In Fig. 13, we can observe in detail the chip formation of an adiabatic shear band in our simulation at 20 m/s. The evolution of the cut is shown in six different time instants, going from Fig. 13a–f, in all of them the contour fill for the von Mises stress is depicted. The instant represented by the Fig. 13a shows a state where one shear band is nearly fully developed and the deformation occurs mainly along this strongly curved band. In the instant depicted by the Fig. 13b the deformation occurs in this band, but there is also some deformation in the region behind this shear band, leading to a damming of the material. Generally, the concentration of the deformation begins at the tool tip, but a second deformation concentration starts at the free surface, close to the tool rake face (see Fig. 13c) before the shear band is fully formed. The cutting force increases during the first stages and reaches a maximum during this phase because the newly forming shear band. Although the deformation concentrates during the instants shown in Fig. 13c, d, this shear localization is not coloured by the plot of the von Mises stress contour fill. During this cutting fase, the von Mises stress inside the zone where deformation concentrates is larger than in the adjacent zones, mainly due to the higher strain rates in this region. In the instance depicted in Fig. 13e, true strain localization has begun near the tool tip as the von Mises stress experience a important decrement there. This has a direct correlation with the large increment in the temperature field. At that instant, the area of deformation concentrates at the free surface, which is not a localized deformed area because the von Mises stress is larger there than in the adjacent zones.

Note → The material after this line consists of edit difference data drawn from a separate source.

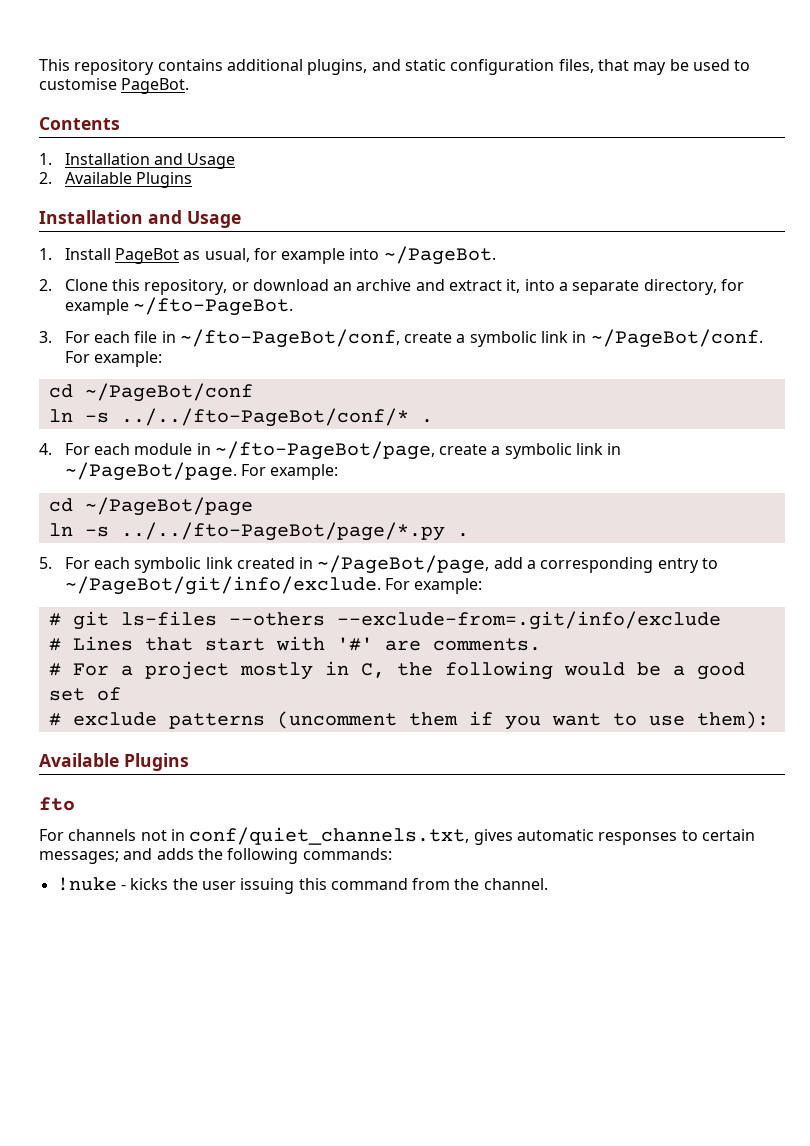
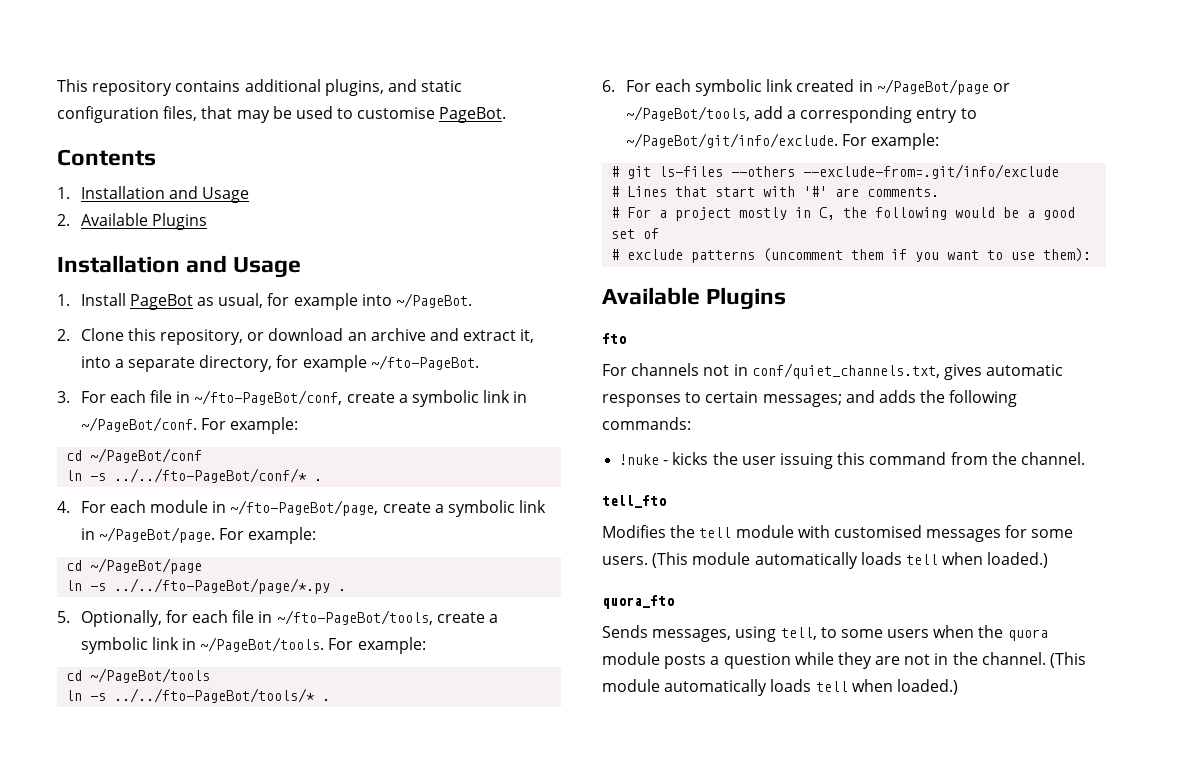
- 5. For each symbolic link created in ~/PageBot/page, add a corresponding entry to ~/PageBot/git/info/exclude.
+ 5. Optionally, for each file in ~/fto-PageBot/tools, create a symbolic link in ~/PageBot/tools. For example:
+ cd ~/PageBot/tools
+ ln -s ../../fto-PageBot/tools/* .
+ 6. For each symbolic link created in ~/PageBot/page or ~/PageBot/tools, add a corresponding entry to ~/PageBot/git/info/exclude.
+ tell_fto
+ Modifies the tell module with customised messages for some users. (This module automatically loads tell when loaded.)
+ quora_fto
+ Sends messages, using tell, to some users when the quora module posts a question while they are not in the channel. (This module automatically loads tell when loaded.)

Therefore there are two zones where the deformation concentrates, the main localization of the deformation grows continuously from the tool tip and afterwards the two zones join. When the localization has started; no further deformation takes place in the dammed region behind the shear band. When the two areas of large deformation are joined all strains get concentrated inside the shear band (see Fig. 13f).

9 Conclusions

In this work, the chip formation of Ti6Al4V during cutting is studied using revised Particle Finite Element Method. A first conclusion is that PFEM is well adapted for the simulation of the complex processes involved. The obtained results are in good agreement with those presented in the literature (see [1, 7]).

Effects observed experimentally for many materials, namely a reduction in the cutting force followed by a plateau region, and the transition between continuous and segmented chips, have been successfully reproduced by the PFEM simulation. It was shown that the reduction in the cutting force can be understood as an effect of thermal softening which causes a change in the effective stress-strain curves of the material and thus increases the shear angle and reduces the amount of plastic deformation necessary to deform the chip. The transition from continuous to segmented chips causes a further reduction in the cutting force, which is, however, much smaller. The results presented in this paper have thus given evidence that experimentally observed trends in chip formation can be predicted by PFEM.

In conclusion, it should be noted that investigating an idealized process (neglection of friction, deformation of the tool and a simplified flow stress law) seems to be a fruitful method to understand details of the chip formation process. A necessary improvement of the model presented in this paper concerns in the inclusion of the neglected phenomena (friction, deformation of the tool, more complex flow stress and the heat transfer between the tool and the workpiece) (see [20]).